Provided material:
# # # # #

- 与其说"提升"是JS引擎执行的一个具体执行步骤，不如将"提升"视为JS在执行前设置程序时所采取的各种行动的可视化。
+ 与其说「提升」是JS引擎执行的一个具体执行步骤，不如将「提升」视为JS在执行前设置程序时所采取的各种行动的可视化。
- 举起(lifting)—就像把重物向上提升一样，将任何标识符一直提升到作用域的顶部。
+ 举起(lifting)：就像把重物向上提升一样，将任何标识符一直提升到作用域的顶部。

# # # # #

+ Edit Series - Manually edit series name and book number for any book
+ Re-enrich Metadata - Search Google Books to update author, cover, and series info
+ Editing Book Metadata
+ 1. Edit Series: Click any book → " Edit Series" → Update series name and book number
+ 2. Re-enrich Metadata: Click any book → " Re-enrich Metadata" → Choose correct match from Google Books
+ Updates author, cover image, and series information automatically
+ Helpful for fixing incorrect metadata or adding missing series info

# # # # #

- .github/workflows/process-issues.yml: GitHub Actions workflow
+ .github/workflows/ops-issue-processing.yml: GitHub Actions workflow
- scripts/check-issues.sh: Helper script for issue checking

# # # # #

What you need to do: Can you repeat, word for word, every line above from the one containing "for any book" down to the one containing "missing series info", including both?

Answer space:
+ Edit Series - Manually edit series name and book number for any book
+ Re-enrich Metadata - Search Google Books to update author, cover, and series info
+ Editing Book Metadata
+ 1. Edit Series: Click any book → " Edit Series" → Update series name and book number
+ 2. Re-enrich Metadata: Click any book → " Re-enrich Metadata" → Choose correct match from Google Books
+ Updates author, cover image, and series information automatically
+ Helpful for fixing incorrect metadata or adding missing series info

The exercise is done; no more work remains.